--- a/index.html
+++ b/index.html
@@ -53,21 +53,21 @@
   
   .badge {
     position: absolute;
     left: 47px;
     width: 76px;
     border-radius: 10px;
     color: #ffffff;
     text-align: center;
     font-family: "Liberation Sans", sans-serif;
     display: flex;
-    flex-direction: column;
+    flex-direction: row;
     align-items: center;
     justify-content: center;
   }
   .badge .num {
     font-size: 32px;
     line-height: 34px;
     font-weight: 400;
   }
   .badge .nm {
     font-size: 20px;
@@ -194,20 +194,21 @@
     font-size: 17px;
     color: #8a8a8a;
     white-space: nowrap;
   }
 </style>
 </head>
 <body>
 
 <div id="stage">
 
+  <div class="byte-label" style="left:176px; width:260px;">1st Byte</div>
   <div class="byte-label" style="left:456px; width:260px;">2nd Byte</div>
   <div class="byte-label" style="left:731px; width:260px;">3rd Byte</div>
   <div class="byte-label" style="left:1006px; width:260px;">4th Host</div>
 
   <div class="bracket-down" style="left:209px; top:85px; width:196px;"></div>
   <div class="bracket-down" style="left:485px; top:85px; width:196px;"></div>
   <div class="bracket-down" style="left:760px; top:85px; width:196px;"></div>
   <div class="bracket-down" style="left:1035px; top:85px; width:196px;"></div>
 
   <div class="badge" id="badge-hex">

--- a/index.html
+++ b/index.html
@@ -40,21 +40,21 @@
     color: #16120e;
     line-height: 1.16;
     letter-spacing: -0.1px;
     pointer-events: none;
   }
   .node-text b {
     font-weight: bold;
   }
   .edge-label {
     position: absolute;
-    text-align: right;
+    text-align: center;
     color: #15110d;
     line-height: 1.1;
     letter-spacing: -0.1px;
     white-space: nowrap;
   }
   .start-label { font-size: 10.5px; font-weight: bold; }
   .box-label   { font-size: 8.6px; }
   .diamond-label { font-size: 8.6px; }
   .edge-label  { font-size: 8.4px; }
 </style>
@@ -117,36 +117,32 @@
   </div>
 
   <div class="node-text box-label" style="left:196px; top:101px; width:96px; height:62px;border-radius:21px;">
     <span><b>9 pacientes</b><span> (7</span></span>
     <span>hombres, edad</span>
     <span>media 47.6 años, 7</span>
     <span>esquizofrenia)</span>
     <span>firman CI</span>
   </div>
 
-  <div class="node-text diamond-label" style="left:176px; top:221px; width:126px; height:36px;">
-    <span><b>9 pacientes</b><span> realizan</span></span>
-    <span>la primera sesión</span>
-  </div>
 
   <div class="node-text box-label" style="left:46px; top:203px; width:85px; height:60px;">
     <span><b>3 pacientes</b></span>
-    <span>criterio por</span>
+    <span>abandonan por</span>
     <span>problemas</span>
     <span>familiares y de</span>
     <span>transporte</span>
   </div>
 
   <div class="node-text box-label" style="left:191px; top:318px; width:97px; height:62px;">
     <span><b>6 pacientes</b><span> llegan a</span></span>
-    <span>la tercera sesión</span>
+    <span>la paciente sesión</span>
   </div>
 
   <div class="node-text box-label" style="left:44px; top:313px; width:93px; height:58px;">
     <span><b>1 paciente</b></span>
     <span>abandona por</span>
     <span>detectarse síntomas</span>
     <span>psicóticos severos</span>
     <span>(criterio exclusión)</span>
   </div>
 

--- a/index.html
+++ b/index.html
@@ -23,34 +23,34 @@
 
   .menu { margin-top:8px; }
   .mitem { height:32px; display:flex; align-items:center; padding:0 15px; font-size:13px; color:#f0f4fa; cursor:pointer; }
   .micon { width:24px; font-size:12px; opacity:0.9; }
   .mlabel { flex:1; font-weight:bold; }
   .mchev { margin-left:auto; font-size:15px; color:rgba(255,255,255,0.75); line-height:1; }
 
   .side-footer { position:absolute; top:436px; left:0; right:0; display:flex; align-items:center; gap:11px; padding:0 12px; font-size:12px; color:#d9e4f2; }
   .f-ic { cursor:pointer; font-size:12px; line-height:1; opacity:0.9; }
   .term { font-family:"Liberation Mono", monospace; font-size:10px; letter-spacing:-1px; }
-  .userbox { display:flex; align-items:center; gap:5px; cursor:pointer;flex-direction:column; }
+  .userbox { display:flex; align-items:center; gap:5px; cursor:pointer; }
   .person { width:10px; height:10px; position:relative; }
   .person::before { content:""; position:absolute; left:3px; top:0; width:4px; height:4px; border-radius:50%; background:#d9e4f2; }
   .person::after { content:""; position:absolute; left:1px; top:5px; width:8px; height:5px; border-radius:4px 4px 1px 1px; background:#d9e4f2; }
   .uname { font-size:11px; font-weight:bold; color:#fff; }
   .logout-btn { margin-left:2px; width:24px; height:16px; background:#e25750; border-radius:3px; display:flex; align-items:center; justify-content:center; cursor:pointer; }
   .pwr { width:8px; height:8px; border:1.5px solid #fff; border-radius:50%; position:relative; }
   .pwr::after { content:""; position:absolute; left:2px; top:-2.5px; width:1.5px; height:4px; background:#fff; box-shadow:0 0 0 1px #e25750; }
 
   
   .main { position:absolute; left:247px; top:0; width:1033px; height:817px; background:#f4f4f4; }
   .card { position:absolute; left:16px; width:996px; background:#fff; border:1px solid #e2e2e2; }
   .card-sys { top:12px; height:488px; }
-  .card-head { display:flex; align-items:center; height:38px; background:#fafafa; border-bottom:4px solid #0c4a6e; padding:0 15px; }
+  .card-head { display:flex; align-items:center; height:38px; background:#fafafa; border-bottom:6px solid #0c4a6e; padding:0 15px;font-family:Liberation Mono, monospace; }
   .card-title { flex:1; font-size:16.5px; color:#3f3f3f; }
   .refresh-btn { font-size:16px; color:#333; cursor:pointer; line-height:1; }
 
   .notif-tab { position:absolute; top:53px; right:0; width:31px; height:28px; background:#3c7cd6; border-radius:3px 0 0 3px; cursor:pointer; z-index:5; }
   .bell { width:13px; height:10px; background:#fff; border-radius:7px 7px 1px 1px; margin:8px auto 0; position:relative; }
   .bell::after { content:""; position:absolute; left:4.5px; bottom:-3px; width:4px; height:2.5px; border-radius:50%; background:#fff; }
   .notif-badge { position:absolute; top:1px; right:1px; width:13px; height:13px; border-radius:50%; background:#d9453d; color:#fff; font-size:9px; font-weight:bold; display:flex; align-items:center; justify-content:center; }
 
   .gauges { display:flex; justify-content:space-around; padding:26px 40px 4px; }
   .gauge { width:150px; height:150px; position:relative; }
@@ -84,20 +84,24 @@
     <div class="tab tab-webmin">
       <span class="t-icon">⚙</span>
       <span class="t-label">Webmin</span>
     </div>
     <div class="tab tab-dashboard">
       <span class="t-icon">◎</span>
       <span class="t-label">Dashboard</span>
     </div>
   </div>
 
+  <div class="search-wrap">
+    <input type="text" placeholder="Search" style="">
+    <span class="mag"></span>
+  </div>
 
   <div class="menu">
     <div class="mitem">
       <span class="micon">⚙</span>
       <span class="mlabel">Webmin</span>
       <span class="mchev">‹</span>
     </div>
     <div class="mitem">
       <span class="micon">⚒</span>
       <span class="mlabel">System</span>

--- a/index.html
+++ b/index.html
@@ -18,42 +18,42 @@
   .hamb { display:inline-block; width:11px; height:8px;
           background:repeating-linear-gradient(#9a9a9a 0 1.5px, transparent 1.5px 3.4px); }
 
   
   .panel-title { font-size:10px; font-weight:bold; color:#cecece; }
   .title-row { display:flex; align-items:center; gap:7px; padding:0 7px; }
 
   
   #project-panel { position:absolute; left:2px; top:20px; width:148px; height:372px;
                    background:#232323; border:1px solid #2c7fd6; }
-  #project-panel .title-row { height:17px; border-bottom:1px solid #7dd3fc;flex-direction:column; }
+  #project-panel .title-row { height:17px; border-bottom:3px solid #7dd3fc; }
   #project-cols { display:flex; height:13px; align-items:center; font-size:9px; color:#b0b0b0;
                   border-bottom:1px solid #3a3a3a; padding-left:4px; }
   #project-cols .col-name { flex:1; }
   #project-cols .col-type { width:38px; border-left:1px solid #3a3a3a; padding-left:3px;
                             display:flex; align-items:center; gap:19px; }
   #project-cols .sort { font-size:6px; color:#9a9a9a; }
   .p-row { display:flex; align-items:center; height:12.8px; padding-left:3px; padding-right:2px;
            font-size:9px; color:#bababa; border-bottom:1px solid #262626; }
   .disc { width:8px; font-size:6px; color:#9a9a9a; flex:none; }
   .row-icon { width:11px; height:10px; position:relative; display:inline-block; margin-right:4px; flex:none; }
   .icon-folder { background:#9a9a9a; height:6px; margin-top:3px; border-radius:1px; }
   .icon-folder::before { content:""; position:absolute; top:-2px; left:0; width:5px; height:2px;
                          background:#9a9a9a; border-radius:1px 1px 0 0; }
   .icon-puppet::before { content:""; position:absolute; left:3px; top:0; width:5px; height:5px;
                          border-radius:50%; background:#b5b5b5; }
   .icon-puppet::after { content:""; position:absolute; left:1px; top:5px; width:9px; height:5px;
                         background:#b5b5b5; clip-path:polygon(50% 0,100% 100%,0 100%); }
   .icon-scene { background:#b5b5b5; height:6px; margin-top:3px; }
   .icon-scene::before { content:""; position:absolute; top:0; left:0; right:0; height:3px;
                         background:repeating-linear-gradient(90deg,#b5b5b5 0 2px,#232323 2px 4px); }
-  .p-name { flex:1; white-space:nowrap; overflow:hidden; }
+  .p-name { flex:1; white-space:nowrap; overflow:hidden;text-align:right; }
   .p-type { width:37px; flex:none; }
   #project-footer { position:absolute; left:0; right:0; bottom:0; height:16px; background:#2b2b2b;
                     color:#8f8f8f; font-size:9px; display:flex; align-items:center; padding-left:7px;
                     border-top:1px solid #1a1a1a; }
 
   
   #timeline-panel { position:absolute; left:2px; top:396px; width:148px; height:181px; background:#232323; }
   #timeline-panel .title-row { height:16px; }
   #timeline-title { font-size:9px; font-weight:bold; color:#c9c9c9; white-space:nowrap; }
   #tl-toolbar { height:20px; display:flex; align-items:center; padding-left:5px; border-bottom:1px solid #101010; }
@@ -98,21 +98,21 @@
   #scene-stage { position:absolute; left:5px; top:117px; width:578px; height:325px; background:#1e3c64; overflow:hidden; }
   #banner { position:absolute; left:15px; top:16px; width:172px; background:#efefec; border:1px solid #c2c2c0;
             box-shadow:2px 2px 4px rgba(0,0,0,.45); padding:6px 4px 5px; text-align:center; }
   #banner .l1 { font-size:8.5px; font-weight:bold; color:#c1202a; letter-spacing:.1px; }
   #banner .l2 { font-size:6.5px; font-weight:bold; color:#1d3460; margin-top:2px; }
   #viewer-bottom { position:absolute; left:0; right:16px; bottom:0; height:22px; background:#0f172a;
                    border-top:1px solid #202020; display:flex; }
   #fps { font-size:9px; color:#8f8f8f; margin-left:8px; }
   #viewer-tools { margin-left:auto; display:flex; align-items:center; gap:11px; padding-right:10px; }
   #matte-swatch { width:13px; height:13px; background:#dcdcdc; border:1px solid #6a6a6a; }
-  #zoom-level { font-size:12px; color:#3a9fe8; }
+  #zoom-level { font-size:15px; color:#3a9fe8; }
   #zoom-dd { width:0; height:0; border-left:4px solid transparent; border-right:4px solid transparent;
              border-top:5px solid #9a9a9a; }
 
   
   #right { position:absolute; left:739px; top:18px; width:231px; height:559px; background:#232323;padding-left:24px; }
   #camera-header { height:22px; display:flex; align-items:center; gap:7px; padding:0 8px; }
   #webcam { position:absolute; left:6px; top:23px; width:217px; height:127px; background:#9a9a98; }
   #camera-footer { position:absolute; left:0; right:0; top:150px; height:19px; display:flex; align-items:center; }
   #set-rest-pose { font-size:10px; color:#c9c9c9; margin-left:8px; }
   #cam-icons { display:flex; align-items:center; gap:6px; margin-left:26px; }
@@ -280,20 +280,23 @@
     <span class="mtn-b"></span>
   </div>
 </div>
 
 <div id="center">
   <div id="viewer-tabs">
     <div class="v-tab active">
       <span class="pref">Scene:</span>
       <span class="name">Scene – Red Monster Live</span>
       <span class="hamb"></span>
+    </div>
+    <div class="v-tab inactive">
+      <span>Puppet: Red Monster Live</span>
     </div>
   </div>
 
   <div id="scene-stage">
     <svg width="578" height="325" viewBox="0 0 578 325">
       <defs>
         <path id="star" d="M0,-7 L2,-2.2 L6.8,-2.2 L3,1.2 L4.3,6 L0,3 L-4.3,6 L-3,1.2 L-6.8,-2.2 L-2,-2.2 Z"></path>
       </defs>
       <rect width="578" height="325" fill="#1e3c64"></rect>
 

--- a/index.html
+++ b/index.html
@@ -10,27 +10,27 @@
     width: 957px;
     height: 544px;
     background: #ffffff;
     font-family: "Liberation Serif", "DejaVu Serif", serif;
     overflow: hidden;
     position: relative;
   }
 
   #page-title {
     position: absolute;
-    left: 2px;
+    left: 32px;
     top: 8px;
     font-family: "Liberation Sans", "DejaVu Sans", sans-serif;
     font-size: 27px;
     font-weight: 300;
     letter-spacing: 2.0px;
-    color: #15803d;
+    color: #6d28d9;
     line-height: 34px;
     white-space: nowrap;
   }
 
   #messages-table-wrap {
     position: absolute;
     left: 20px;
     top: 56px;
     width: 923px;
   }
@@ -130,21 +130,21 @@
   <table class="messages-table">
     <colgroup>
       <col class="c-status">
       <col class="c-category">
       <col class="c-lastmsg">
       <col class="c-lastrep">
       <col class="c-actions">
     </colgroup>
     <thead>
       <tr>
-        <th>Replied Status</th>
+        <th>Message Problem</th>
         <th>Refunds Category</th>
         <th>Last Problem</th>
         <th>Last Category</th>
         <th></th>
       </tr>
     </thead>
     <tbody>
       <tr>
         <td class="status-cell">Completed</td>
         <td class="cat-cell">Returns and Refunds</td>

------------------------

EXERCISE OBJECTIVE:
Only the lines of the data holding the string "footer" are wanted; copy each of them.

TASK OUTPUT:
   .side-footer { position:absolute; top:436px; left:0; right:0; display:flex; align-items:center; gap:11px; padding:0 12px; font-size:12px; color:#d9e4f2; }
   #project-footer { position:absolute; left:0; right:0; bottom:0; height:16px; background:#2b2b2b;
   #camera-footer { position:absolute; left:0; right:0; top:150px; height:19px; display:flex; align-items:center; }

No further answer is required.